What you will do
Only lines containing the word "left" belong in the answer; copy each one from the records.
[The records Boundary: Start]
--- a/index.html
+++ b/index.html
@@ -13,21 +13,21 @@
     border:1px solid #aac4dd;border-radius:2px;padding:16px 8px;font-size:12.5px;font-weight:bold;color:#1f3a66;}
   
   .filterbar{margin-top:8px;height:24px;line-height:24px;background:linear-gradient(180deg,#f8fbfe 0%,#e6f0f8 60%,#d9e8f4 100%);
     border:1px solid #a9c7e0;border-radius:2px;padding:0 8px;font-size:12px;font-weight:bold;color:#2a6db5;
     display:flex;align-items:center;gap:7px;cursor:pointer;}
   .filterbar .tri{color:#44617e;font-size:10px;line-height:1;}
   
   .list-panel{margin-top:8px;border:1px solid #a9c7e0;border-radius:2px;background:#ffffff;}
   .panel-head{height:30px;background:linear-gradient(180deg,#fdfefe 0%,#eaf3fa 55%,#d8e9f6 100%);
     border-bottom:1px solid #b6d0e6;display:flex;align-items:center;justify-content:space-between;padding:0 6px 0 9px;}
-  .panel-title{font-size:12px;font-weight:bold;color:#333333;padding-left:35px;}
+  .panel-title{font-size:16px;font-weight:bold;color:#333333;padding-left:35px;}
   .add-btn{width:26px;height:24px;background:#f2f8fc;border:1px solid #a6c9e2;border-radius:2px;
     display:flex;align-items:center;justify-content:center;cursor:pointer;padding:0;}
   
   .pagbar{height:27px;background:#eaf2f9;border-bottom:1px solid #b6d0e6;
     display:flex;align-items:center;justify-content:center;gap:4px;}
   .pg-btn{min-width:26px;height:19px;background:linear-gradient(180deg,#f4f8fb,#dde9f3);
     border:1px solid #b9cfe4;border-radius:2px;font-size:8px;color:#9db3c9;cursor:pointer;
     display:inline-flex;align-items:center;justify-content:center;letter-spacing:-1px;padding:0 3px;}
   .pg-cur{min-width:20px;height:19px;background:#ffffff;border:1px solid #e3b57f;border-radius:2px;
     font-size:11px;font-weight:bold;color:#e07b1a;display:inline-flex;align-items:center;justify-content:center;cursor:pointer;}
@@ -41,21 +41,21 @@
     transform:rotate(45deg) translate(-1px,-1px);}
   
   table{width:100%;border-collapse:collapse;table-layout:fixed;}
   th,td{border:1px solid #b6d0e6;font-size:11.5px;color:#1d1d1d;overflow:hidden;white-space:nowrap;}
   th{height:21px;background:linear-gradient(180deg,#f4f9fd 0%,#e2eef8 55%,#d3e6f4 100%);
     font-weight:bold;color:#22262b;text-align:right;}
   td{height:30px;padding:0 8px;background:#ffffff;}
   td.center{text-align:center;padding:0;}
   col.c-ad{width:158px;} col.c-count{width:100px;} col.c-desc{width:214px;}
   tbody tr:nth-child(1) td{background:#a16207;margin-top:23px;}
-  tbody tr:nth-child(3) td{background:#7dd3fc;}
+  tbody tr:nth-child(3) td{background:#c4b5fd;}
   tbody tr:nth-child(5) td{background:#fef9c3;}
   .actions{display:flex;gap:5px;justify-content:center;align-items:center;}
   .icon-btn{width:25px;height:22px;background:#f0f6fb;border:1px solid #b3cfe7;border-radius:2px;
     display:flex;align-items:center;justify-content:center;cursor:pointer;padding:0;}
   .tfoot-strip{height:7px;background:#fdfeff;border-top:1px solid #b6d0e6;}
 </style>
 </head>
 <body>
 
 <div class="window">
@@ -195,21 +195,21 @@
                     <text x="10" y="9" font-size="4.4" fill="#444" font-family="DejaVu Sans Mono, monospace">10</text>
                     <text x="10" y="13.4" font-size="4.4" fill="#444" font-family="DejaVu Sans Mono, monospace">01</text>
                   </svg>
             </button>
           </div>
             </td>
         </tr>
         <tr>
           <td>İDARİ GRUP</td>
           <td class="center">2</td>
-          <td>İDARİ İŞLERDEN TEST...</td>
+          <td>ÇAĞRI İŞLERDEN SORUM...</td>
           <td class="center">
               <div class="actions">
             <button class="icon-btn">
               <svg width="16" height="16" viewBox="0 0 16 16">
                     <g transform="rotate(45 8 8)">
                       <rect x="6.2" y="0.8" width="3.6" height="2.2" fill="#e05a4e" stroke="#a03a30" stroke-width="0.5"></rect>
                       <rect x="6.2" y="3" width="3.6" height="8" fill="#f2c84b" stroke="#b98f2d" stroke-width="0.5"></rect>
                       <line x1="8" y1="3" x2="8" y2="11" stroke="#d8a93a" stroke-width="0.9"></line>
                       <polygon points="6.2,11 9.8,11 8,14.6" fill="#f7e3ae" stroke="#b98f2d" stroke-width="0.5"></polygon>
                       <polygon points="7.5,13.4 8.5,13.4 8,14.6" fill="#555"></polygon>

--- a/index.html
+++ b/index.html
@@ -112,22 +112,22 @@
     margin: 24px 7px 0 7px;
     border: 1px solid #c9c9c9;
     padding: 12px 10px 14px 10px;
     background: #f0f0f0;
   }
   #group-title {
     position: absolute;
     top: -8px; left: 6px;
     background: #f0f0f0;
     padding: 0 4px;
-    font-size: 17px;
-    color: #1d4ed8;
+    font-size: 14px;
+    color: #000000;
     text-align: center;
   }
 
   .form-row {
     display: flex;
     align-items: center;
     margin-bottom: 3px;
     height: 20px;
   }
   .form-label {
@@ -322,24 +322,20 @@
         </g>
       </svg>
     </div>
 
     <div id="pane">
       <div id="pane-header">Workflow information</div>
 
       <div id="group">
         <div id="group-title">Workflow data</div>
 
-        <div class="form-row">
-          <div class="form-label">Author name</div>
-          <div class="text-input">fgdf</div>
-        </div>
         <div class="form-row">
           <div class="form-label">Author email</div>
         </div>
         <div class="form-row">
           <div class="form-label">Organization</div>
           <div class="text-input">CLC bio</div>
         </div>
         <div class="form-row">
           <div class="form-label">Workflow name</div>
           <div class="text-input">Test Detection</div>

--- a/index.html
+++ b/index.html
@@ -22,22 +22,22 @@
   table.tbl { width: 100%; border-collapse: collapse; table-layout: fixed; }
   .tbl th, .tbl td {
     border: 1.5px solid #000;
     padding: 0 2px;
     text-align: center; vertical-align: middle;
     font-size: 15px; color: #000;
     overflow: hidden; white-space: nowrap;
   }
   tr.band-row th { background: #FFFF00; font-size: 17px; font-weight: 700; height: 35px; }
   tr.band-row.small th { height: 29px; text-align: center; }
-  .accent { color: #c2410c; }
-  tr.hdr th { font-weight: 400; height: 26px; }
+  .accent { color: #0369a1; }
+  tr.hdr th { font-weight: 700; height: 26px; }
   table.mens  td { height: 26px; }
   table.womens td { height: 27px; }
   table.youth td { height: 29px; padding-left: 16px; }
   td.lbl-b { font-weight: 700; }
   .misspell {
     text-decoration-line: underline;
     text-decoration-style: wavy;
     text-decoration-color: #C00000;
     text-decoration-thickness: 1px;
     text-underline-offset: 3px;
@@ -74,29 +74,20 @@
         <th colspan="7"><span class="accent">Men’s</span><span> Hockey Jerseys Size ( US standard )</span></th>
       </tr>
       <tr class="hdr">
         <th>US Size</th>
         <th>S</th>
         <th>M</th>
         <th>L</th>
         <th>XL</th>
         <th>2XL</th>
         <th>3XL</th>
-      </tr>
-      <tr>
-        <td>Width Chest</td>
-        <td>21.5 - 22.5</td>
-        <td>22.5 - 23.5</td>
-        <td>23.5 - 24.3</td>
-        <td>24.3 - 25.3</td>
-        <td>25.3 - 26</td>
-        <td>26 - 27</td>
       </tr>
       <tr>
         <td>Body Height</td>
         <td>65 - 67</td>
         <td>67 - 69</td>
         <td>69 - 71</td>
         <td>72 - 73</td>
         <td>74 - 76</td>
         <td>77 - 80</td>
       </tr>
[The records Boundary: End]
Result for this exercise
-  .panel-title{font-size:12px;font-weight:bold;color:#333333;padding-left:35px;}
+  .panel-title{font-size:16px;font-weight:bold;color:#333333;padding-left:35px;}
     top: -8px; left: 6px;
   table.youth td { height: 29px; padding-left: 16px; }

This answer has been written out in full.